La musica esiste solo nella polarità fra questi poli, la serialità è metamusica, nel senso in cui Bartok
parlava della musica popolare e dell’attività del compositore che la ricostruisce, nella lontananza
inevitabile dal mito, e in tutta la sua tenerezza: in Bartók il mondo contadino è perso, è aldilà del
tempo, ed il compositore che ne ha bevuto gli ultimi istanti, lo narra, felicemente infedele,
attraverso la pratica musicale, ce lo racconta, trasformandolo in metafora, in Dallapiccola le forme
aggregative della serie ci raccontano qualcosa che, come tale non avremo mai, ma che dobbiamo
cercare dialetticamente nella trasformazione, guidati da una polarità circolare che spesso ci fa
trovare alla fine le stesse figure dell’inizio.

Le frasi finali del suo Volo di notte, le parole che la vedova del pilota gli rivolge, che Saint –
Exupéry rivolge al personaggio, ora sono rivolte da Rivière a se stesso: Rivière il grande, il Rivière
il vittorioso, che reca la sua pesante vittoria e vengono pronunciate con rassegnazione, una
rassegnazione da Sisifo, mentre torna al lavoro e si chiude la scena. Ma ora la natura titanica è
infranta dalla responsabilità che mette in moto il senso della pietà umana, che incrina la voce di chi
circonda il protagonista, stemperando localmente il colore espressionista dell’opera. Ora
l’ascoltatore ritrova l’inizio dell’opera, sembra che l’ora dell’azione drammatica sia tutta
condensata nella solitudine essenziale del personaggio. Il ciclo si chiude nell’identità trovata fra
figurazione e significato, mentre la stella, per l’ultima volta, ha brillato e si è subito spenta: la
metafora della libertà, e della solitudine, si sono fatte scepsi, una scepsi che però non sa pacificarsi.
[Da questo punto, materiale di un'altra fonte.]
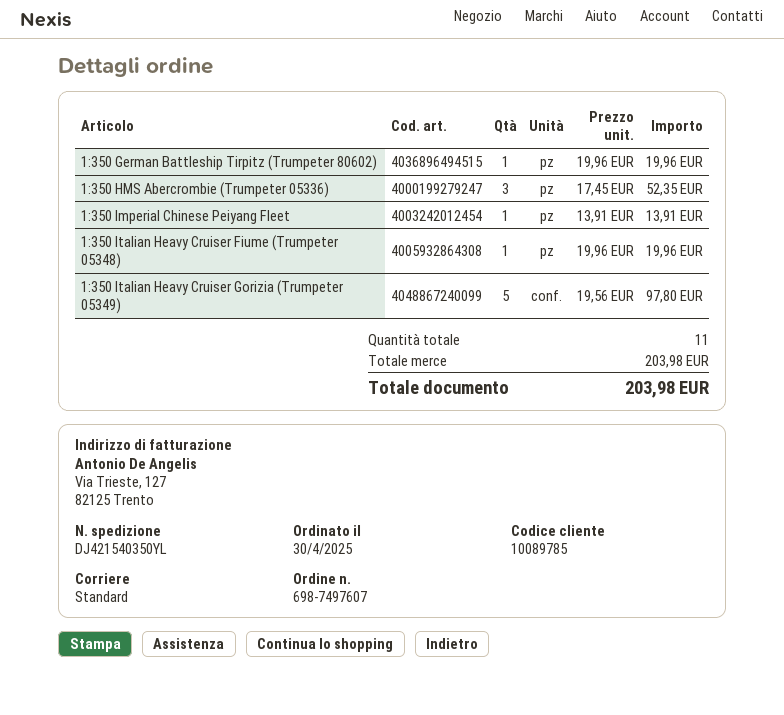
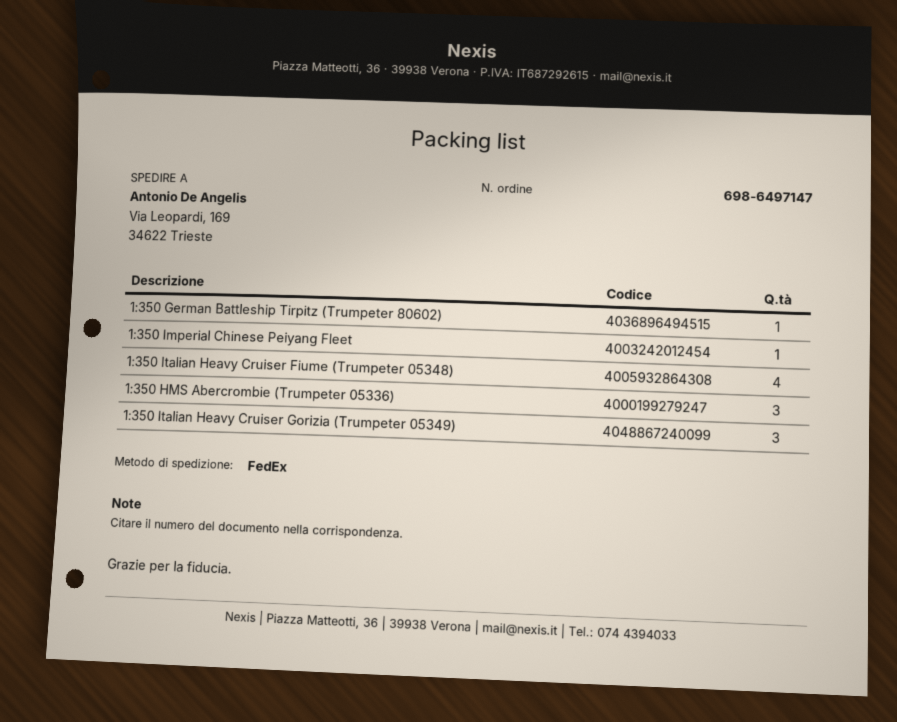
order number: 698-7497607 -> 698-6497147
shipping method: standard -> FedEx
1:350 Italian Heavy Cruiser Fiume (Trumpeter 05348): 1 -> 4
1:350 Italian Heavy Cruiser Gorizia (Trumpeter 05349): 5 -> 3

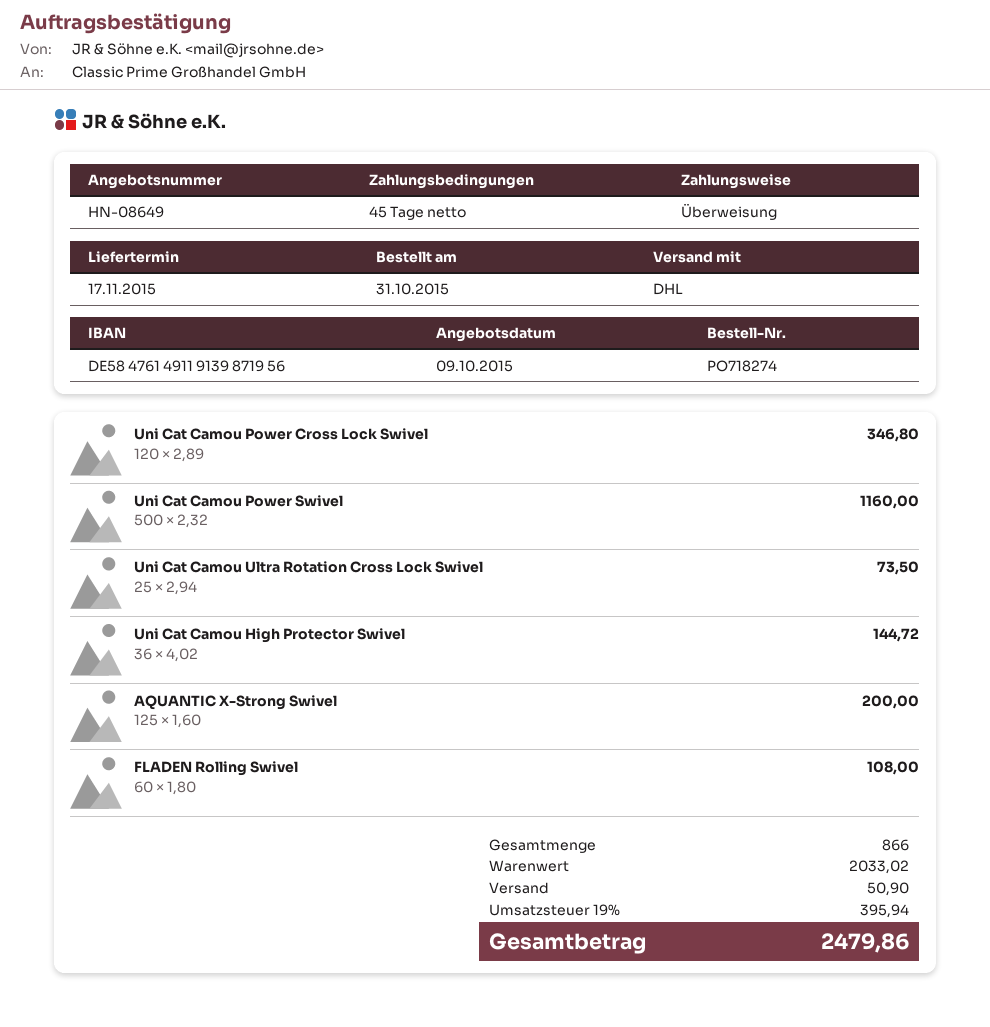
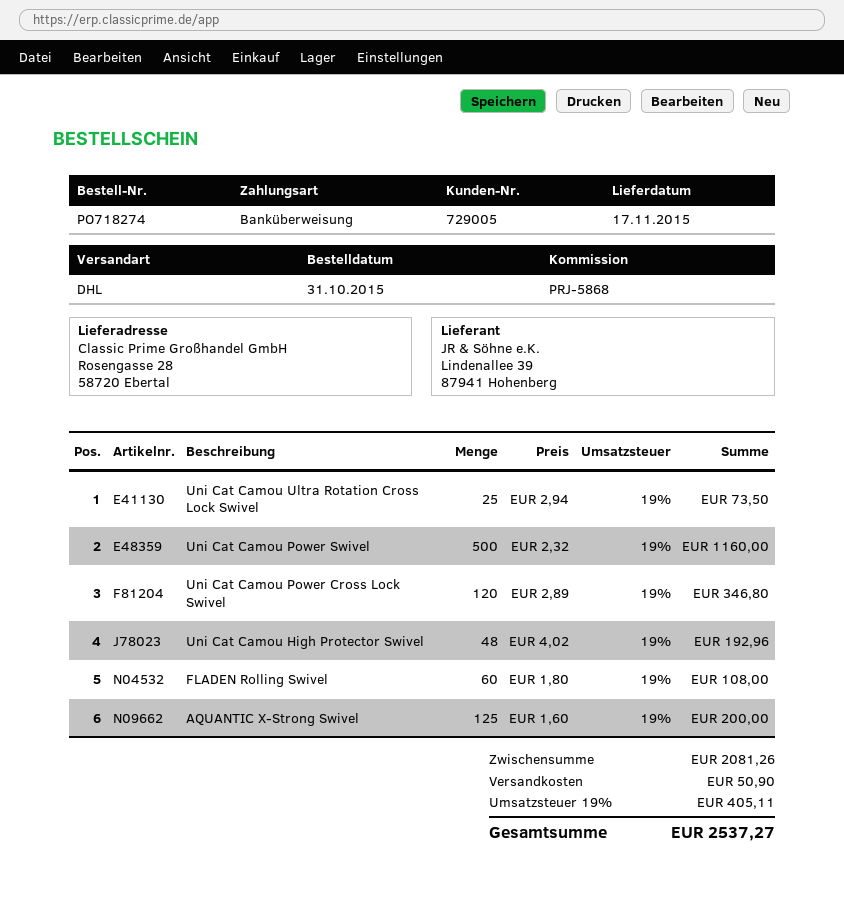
Uni Cat Camou High Protector Swivel: 36 x 4.02 = 144.72 -> 48 x 4.02 = 192.96
subtotal: 2033.02 -> 2081.26
tax: 19% = 395.94 -> 19% = 405.11
total: 2479.86 -> 2537.27

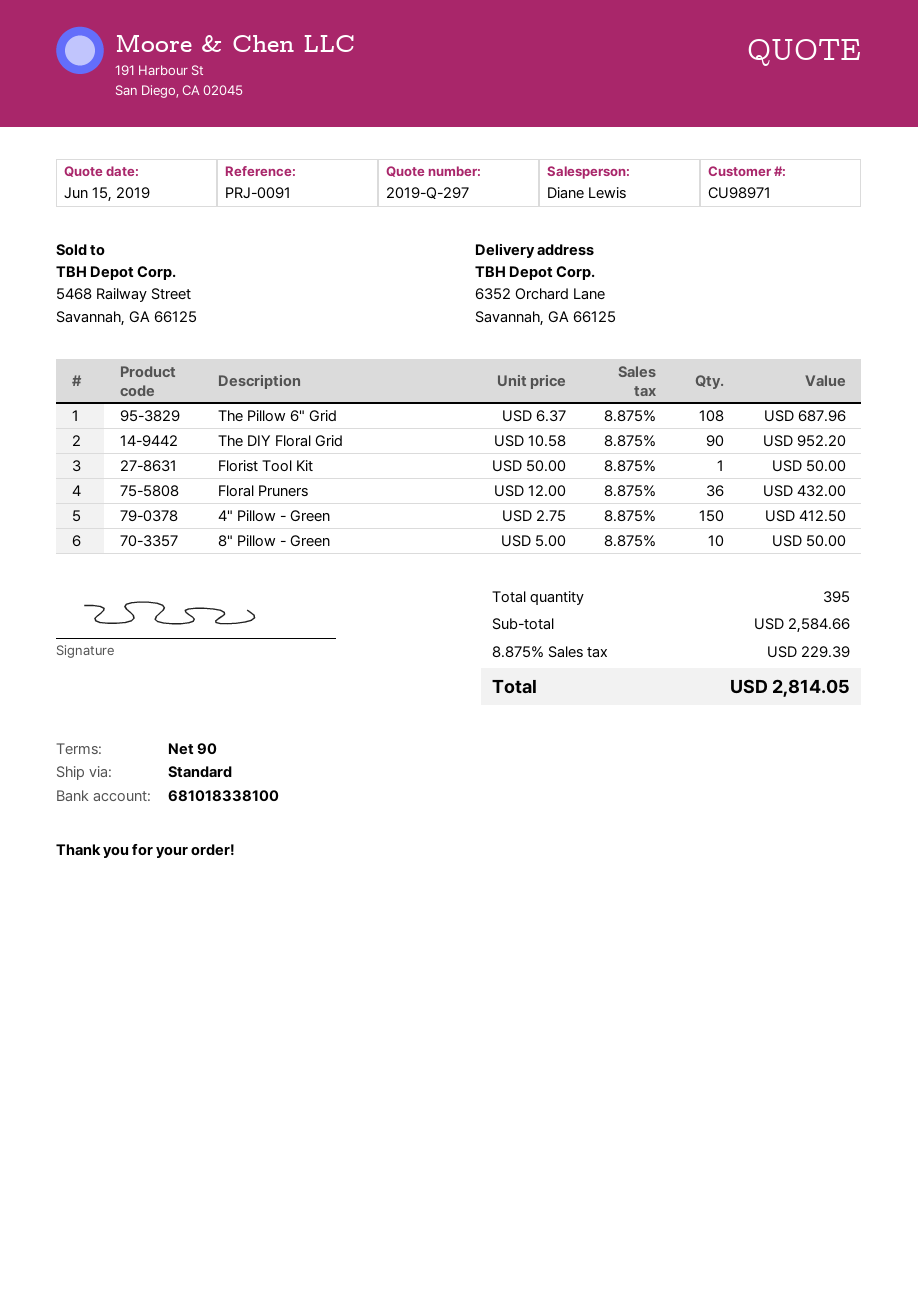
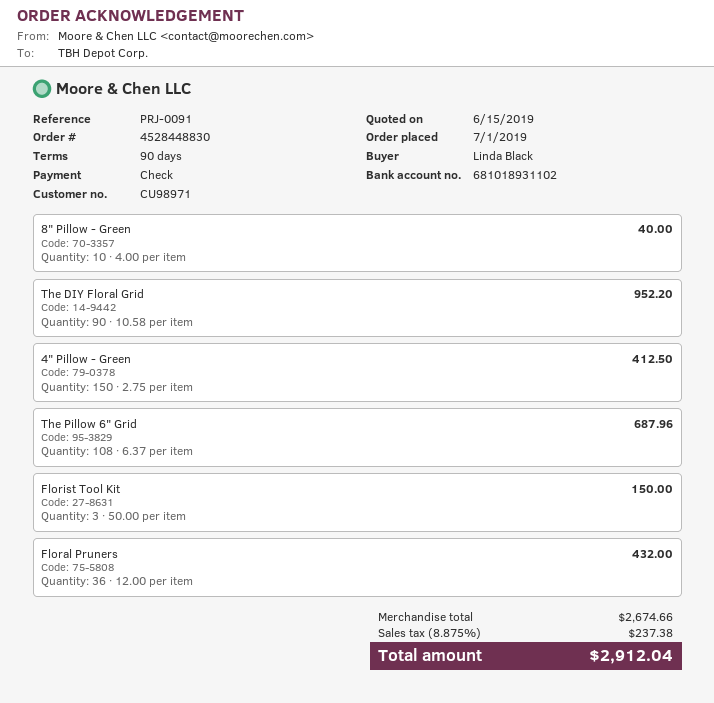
bank account: 681018338100 -> 681018931102
Florist Tool Kit: 1 x 50.00 = 50.00 -> 3 x 50.00 = 150.00
8" Pillow - Green: 10 x 5.00 = 50.00 -> 10 x 4.00 = 40.00
subtotal: 2584.66 -> 2674.66
tax: 8.875% = 229.39 -> 8.875% = 237.38
total: 2814.05 -> 2912.04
Forse dovremmo riguardare a queste pagine del novecento italiano con molta più attenzione, e
cercarvi dentro, in un modo diverso, le tracce di una vicenda multiculturale, che sembra così in
sintonia con gli orizzonti che oggi si aprono alle pratiche compositive che vediamo proliferare,
senza troppe rigidezze, accettando quell’orlo di oscurità che Dallapiccola ci ha insegnato ad amare,
proponendoci un’oscurità che non sia solo sconfitta, ma un modo di respirare della forma stessa, un
suo flettersi verso l’accoglimento dei movimenti più sottili del chiaroscuro narrativo in cui vivono
anche i personaggi più abbietti elaborati nei registri inquietanti del compositore fiorentino.